(User interface change data)
=-=-=-=-=

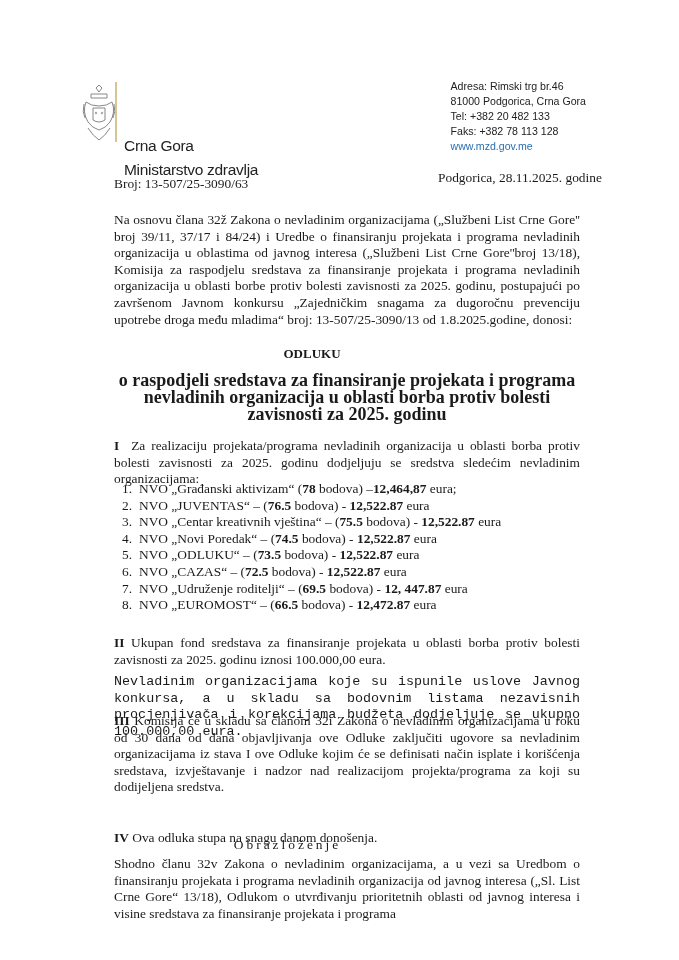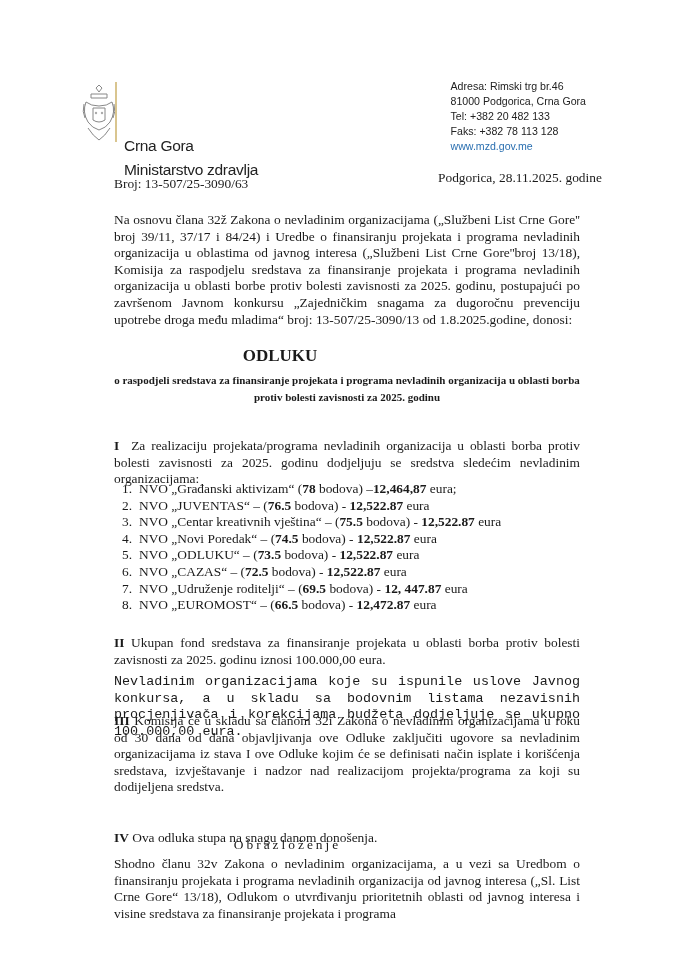"ODLUKU" .title { font-size: 17px -> 13px; padding-left: none -> 32px }
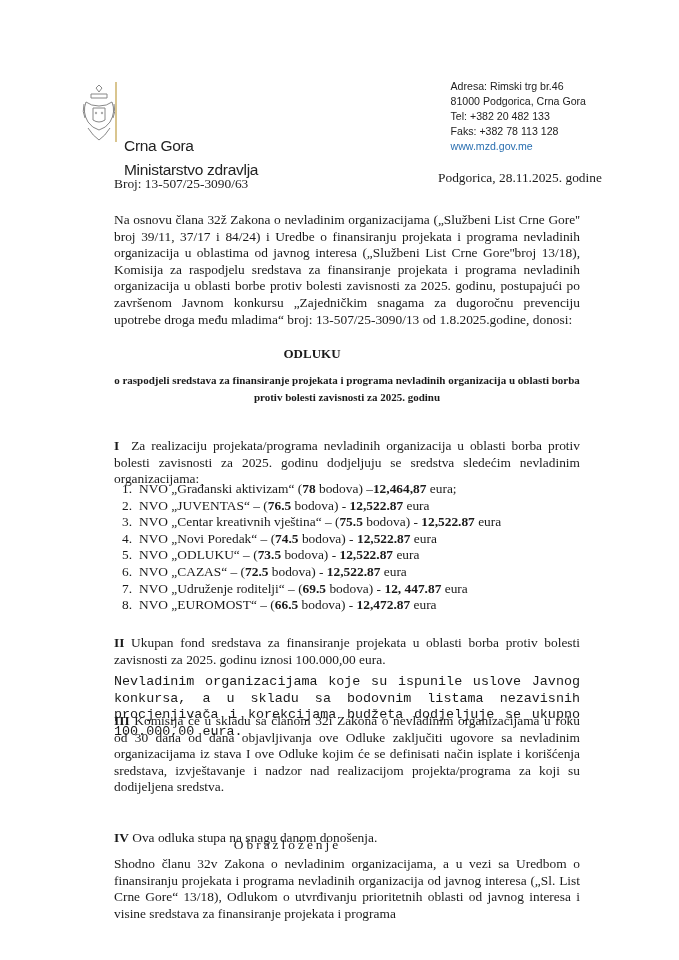"o raspodjeli sredstava za finansiranje" .subtitle { font-size: 11px -> 18px }
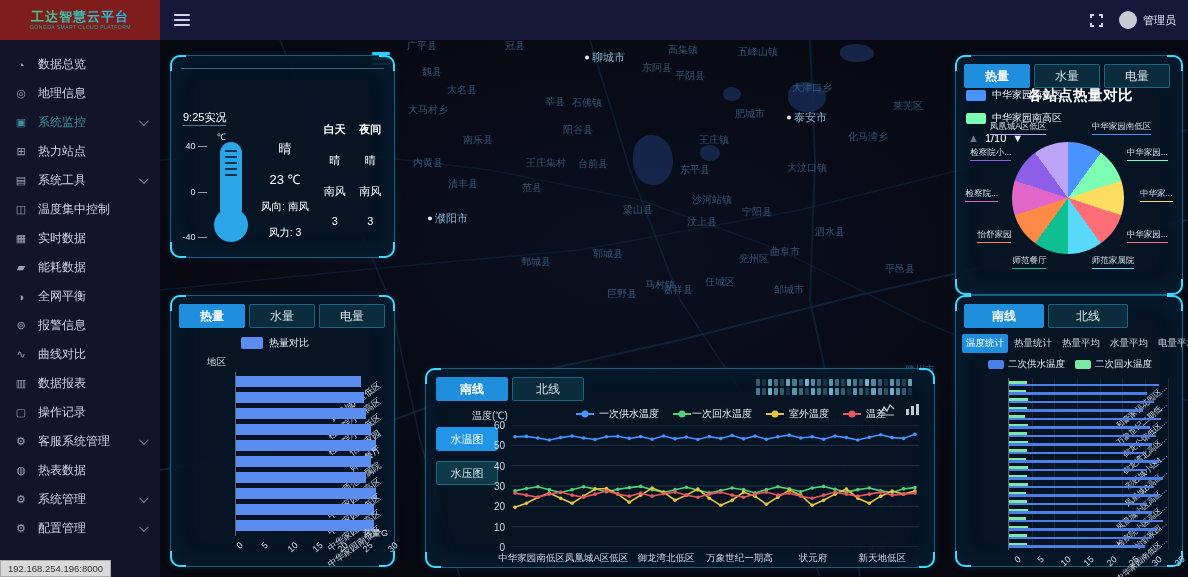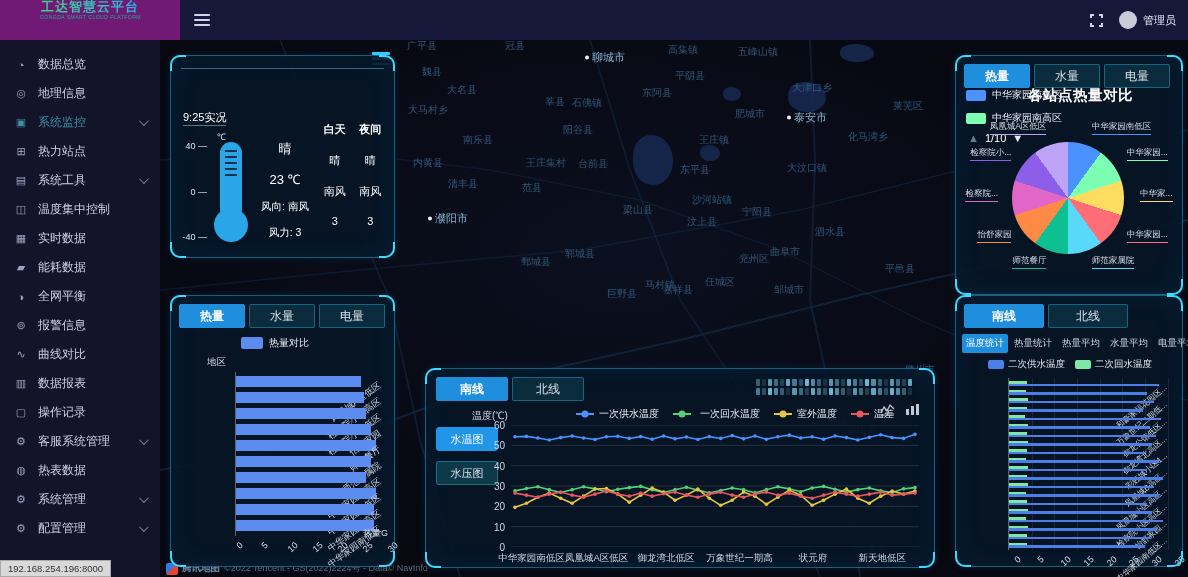"工达智慧云平台" .logo { background: #701a75 -> #7f1d1d; justify-content: none -> center; width: 180px -> 160px }
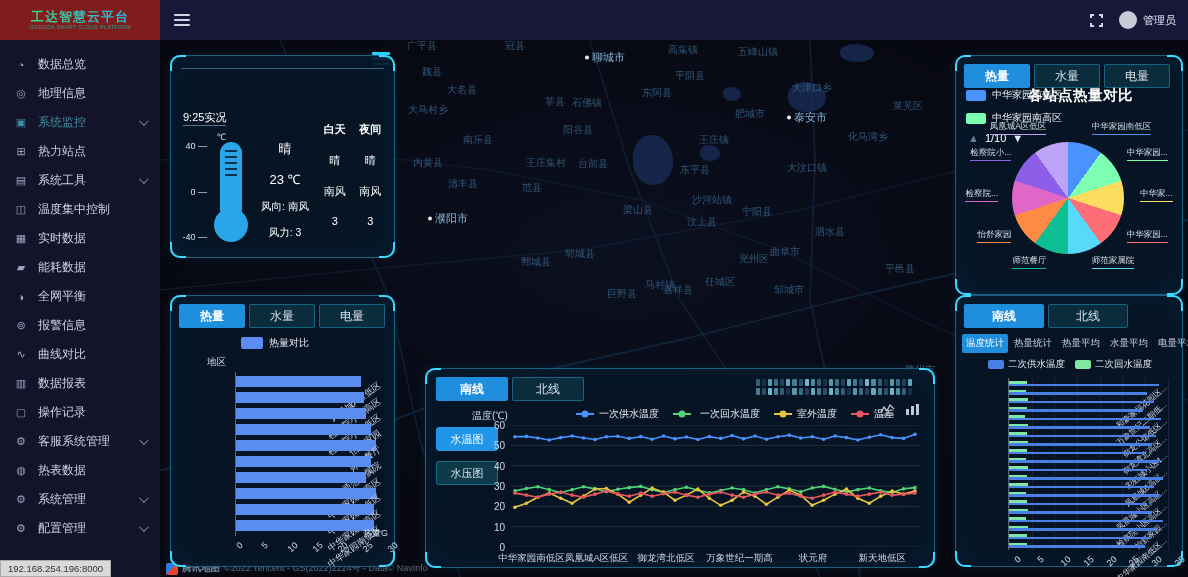"东阿县" span.map-label { top: 53px -> 28px }
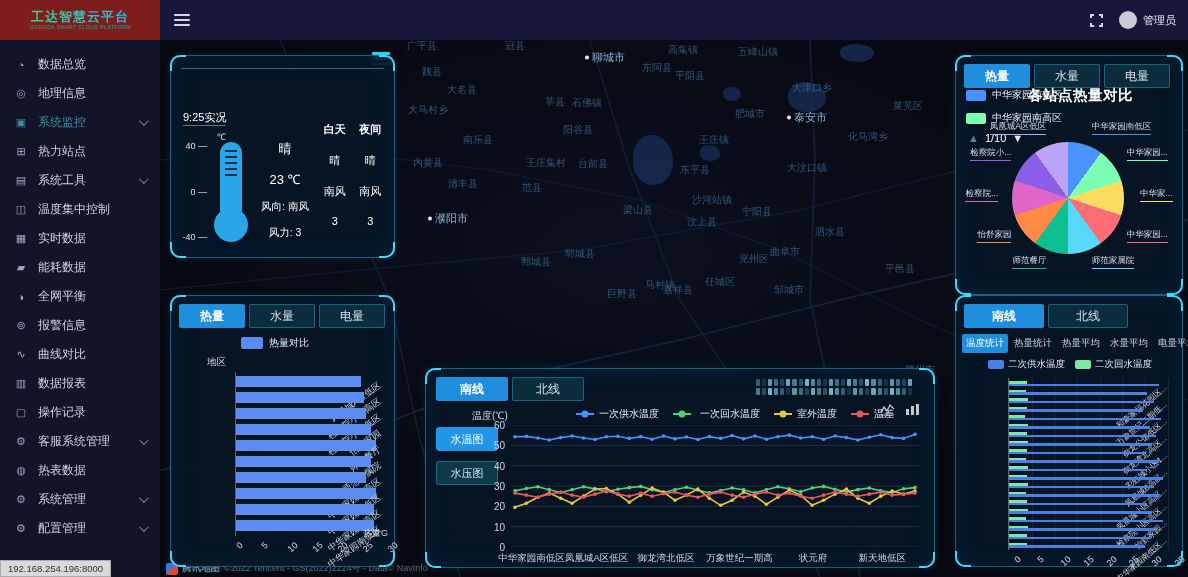"郓城县" span.map-label { left: 420px -> 448px }
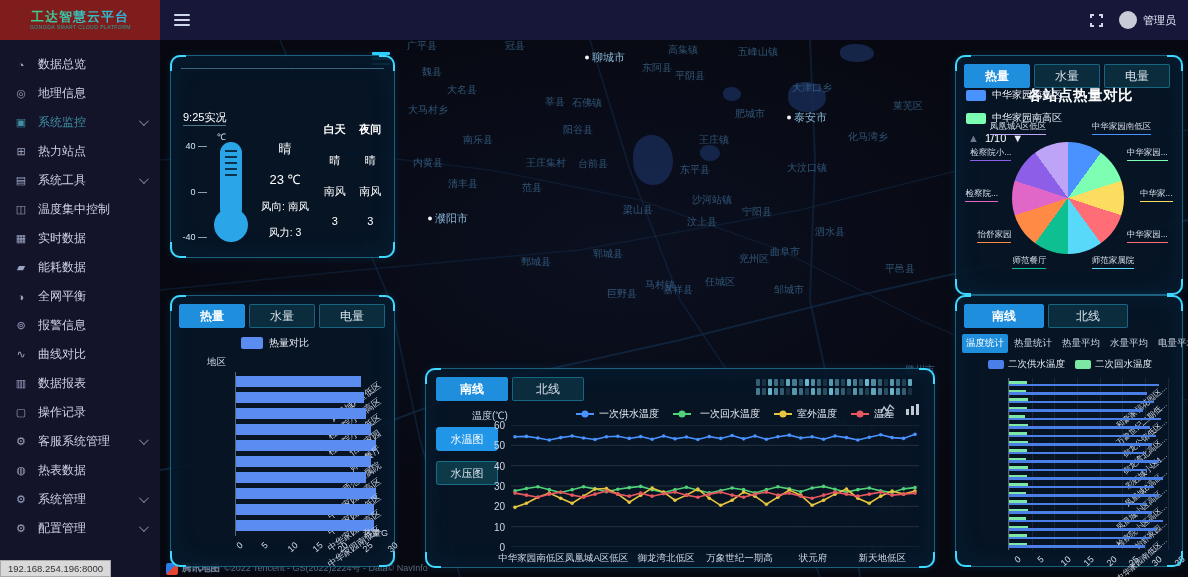"一次回水温度" span { gap: 9px -> 1px }
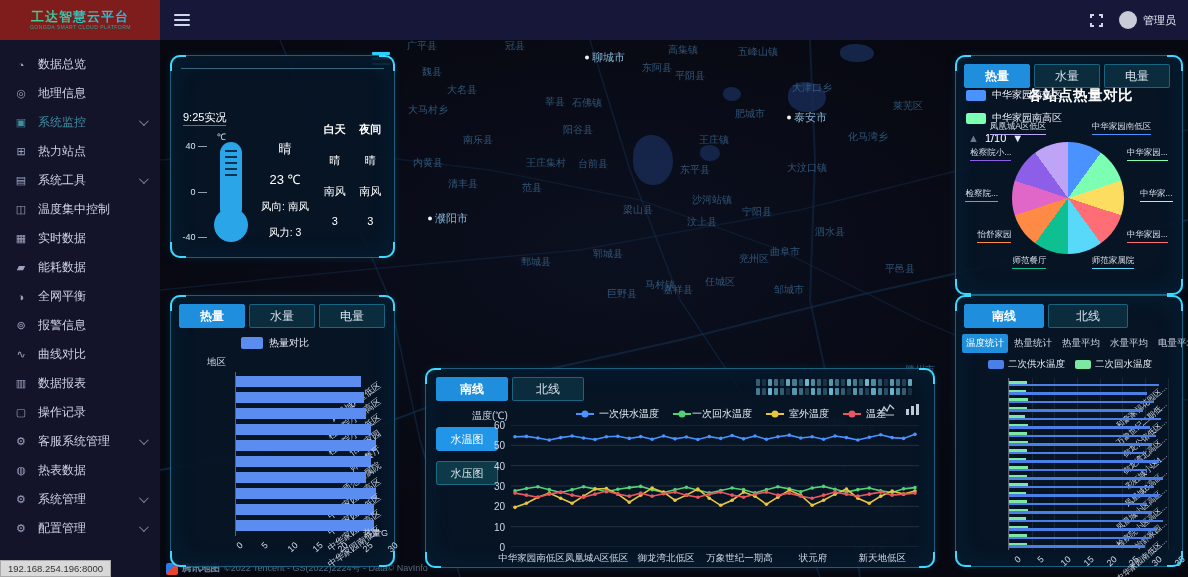"腾讯地图" div.attrib { html: <div> <span></span> <b>腾讯地图</b> <span>©2022 Tencent - GS(2022)2224号 - Data© NavInfo</span> </div> -> none }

=-=-=-=-=

> WORK REQUIRED:
For the entries above, print exactly the lines between the one with "background: #701a75 ->" and the one with "gap: 9px ->", inclusive, with no pictures.

> ANSWER SPACE:
"工达智慧云平台" .logo { background: #701a75 -> #7f1d1d; justify-content: none -> center; width: 180px -> 160px }
"东阿县" span.map-label { top: 53px -> 28px }
"郓城县" span.map-label { left: 420px -> 448px }
"一次回水温度" span { gap: 9px -> 1px }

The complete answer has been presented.